Armed with a generic class for filling buffers, we can decide how we want to plug it into the audio system. Let’s create a new class called SynthOut to be our link to the Unity audio engine.

For now, it will just take the unity buffer and fill it using an exposed SynthProvider. But later we will be able to expand this to cover other needs we may have.

Here is all we need for now:

public class SynthOut : MonoBehaviour
{
    [SerializeField] private SynthProvider provider;
    
    private void OnAudioFilterRead(float[] data, int channels)
    {
        provider.FillBuffer(data, channels);
    }
}

`SineGenerator`

Alright lets get back to our roots. We have a simple architecture, and a way to start creating new generators with native buffers. Let’s create another sine generator, but this time use that fancy Burst Compiler we keep talking about.

We will do this one in steps here, so let’s just start with the class creation and pulling in our trusty inspector parameters and private members. We will also need to tag the class with the attribute [BurstCompile] so that we may use burst methods in the class.

[BurstCompile]
public class SineGenerator : SynthProvider
{
    [SerializeField, Range(0, 1)] private float amplitude = 0.5f;
    [SerializeField, Range(16.35f, 7902.13f)] private float frequency = 261.62f; // middle C
    
    private double _phase;
    private int _sampleRate;
    
    private void Awake()
    {
        _sampleRate = AudioSettings.GetConfiguration().sampleRate;
    }
    
    protected override void ProcessBuffer(ref SynthBuffer buffer)
    {
        // TODO: fill the buffer with sine data
    }
}

Now we need to define a static method to be burst compiled called BurstSine. (all burst compiled methods have to be static) We will also tag it with the attribute [BurstCompile]. We will also have it return a double to represent current phase of the wave, as we cannot change instance variables from within a static method.

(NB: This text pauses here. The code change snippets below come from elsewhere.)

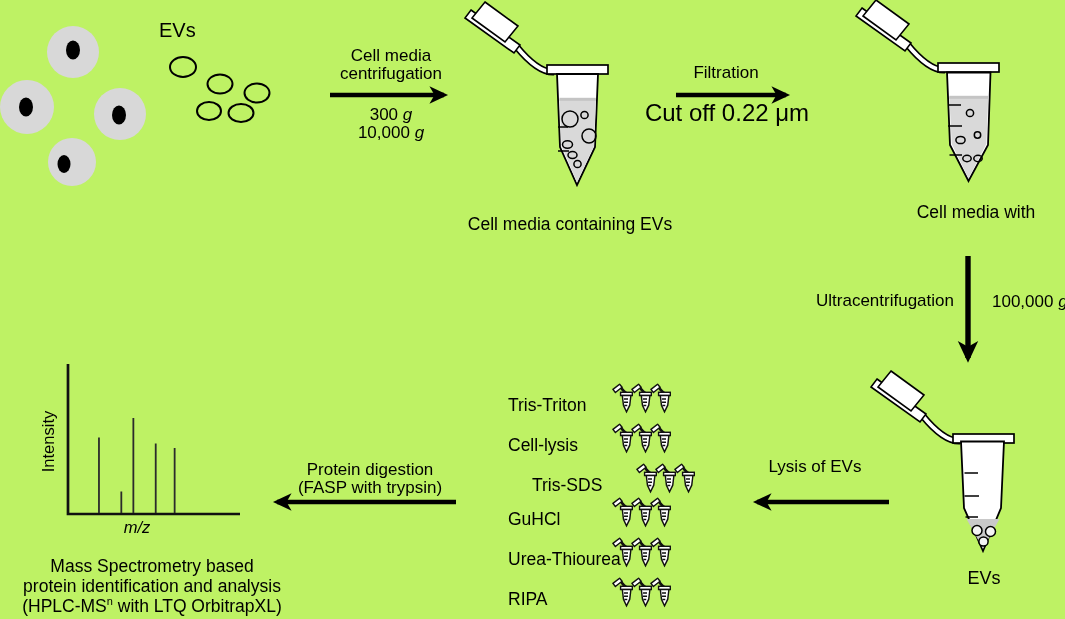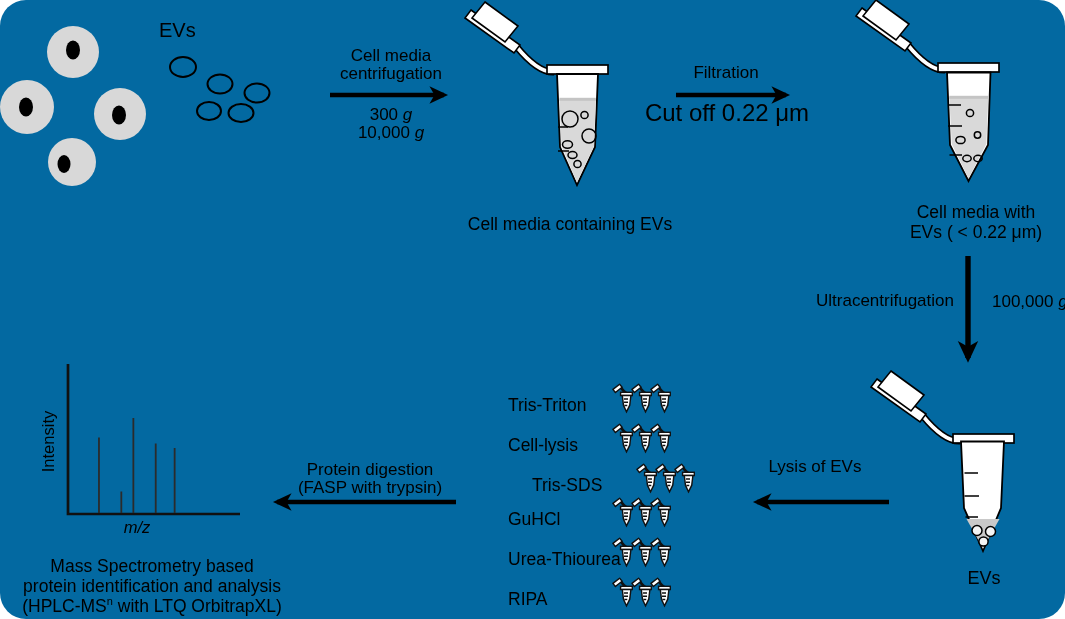"EVs" #canvas { background: #0369a1 -> #bef264; border-radius: 26px -> none }
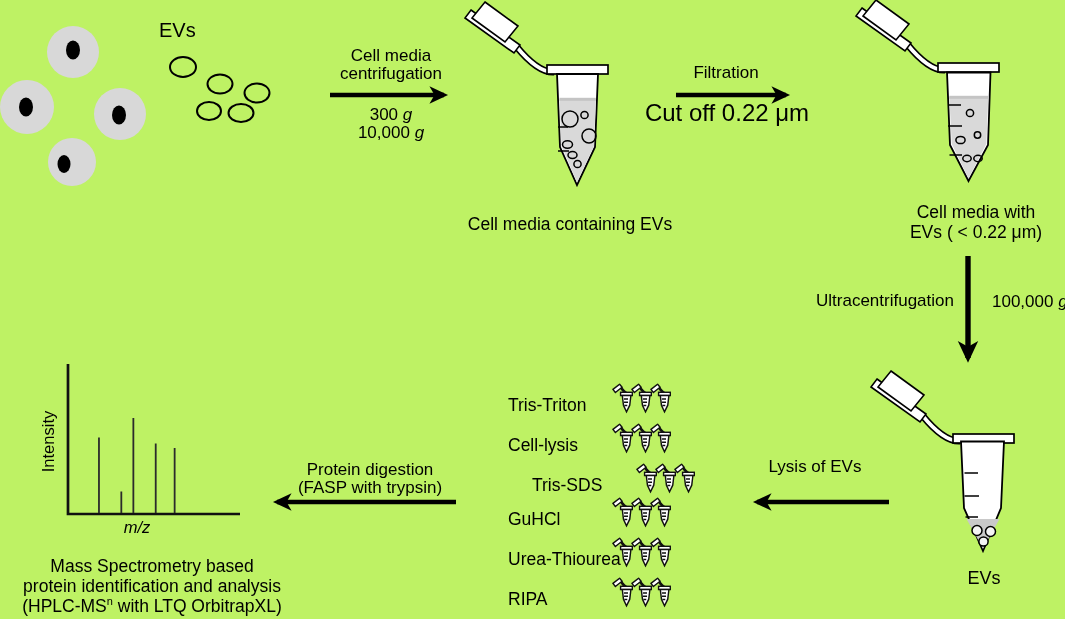"EVs ( < 0.22 μm)" div { html: <div>EVs ( &lt; 0.22 μm)</div> -> none }
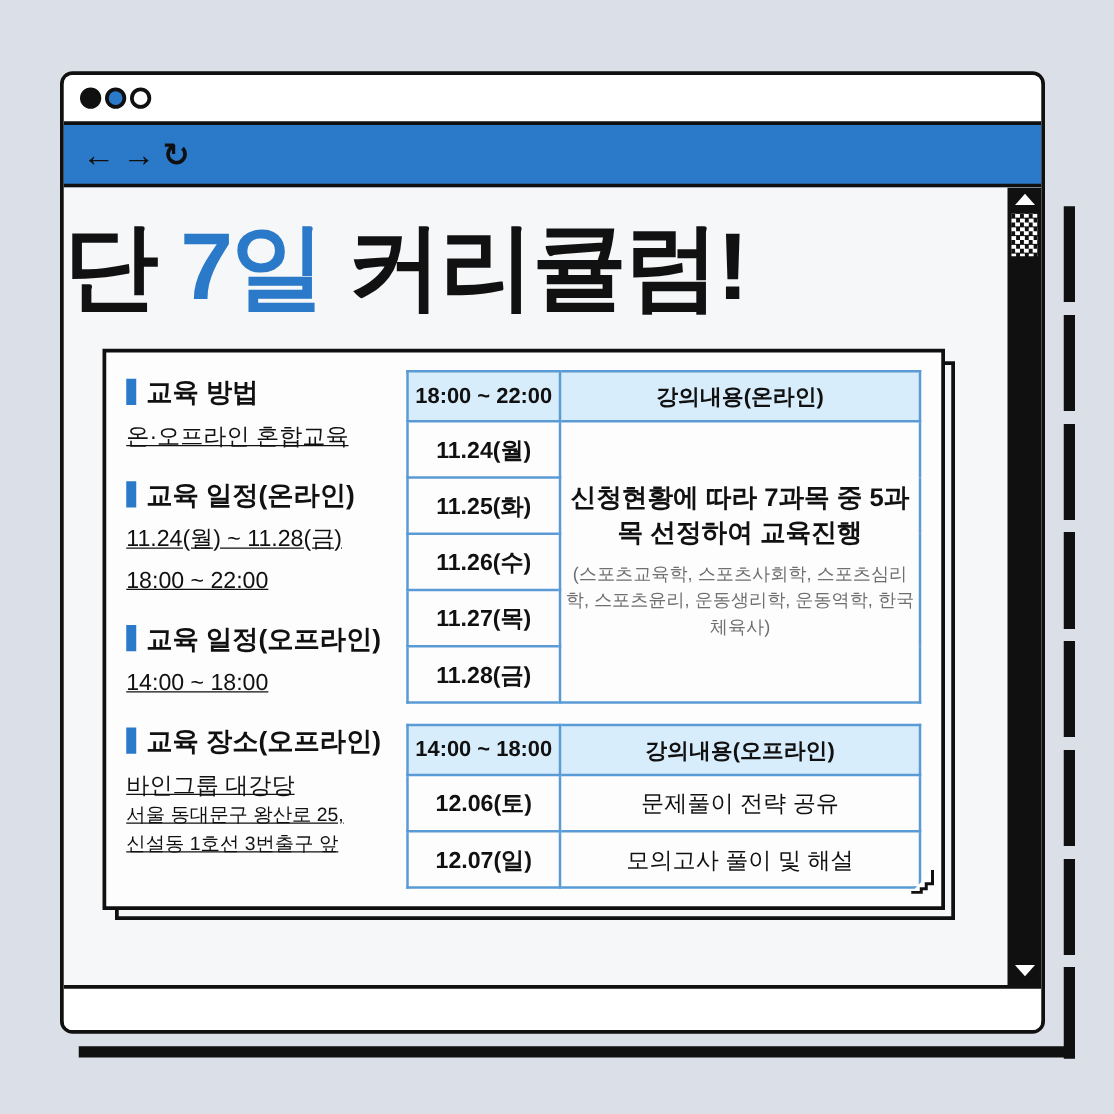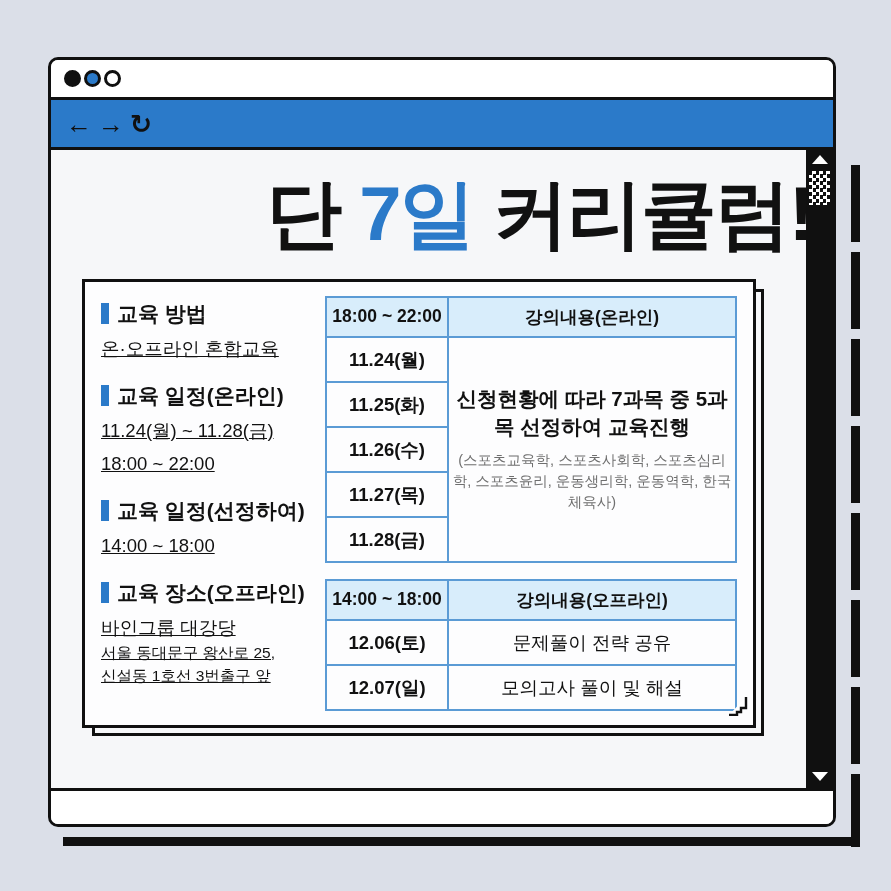"단 7일 커리큘럼!" .hero { text-align: right -> left }
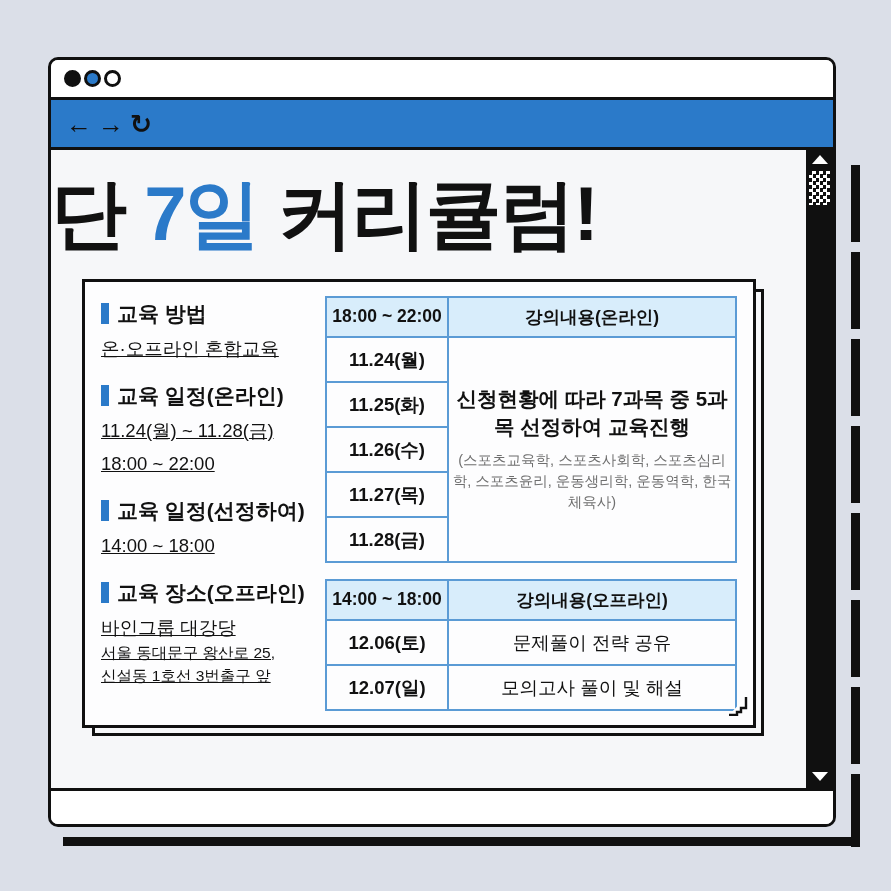"교육 일정(선정하여)" span { text: 선정하여 -> 오프라인 }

Referencing our previous SimpleSineGenerator, we can write this pretty easily by converting our managed array logic to our new native buffer logic.

[BurstCompile]
private static double BurstSine(ref SynthBuffer buffer,
    double phase, int sampleRate, float amplitude, float frequency)
{
    // calculate how much the phase should change after each sample
    double phaseIncrement = frequency / sampleRate;

    for (int sample = 0; sample < buffer.Length; sample += buffer.Channels)
    {
        // get value of phase on a sine wave
        float value = math.sin(phase * 2 * math.PI) * amplitude;
        
        // increment _phase value for next iteration
        phase = (phase + phaseIncrement) % 1;
    
        // populate all channels with the values
        for (int channel = 0; channel < buffer.Channels; channel++)
        {
            buffer[sample + channel] = value;
        }
    }
    
    // return the updated phase
    return phase;
}

Now all that’s left is to link it up. Unfortunately we can’t just call the method, we need to burst compile it first using BurstCompiler.CompileFunctionPointer.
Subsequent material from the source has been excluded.